**DATA RECORDS**.

*** Begin section ***

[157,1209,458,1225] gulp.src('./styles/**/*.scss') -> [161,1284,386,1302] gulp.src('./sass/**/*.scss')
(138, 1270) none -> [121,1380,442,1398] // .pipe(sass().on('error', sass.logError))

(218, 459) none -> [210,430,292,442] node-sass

*** End section ***
*** Begin section ***

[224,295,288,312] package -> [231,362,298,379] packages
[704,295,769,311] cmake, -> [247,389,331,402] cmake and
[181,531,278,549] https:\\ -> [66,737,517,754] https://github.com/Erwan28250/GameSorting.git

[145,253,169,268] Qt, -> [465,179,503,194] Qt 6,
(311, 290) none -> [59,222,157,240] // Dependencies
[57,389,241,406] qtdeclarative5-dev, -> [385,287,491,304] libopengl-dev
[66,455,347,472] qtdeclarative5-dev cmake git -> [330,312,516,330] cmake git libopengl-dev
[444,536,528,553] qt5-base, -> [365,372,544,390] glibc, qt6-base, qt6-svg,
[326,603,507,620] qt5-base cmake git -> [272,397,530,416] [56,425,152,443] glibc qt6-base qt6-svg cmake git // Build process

*** End section ***

**TASK DIRECTIONS**. Locate all lines in the listing above with the word "cmake" and copy them.

**WRITTEN ANSWER**.
[704,295,769,311] cmake, -> [247,389,331,402] cmake and
[66,455,347,472] qtdeclarative5-dev cmake git -> [330,312,516,330] cmake git libopengl-dev
[326,603,507,620] qt5-base cmake git -> [272,397,530,416] [56,425,152,443] glibc qt6-base qt6-svg cmake git // Build process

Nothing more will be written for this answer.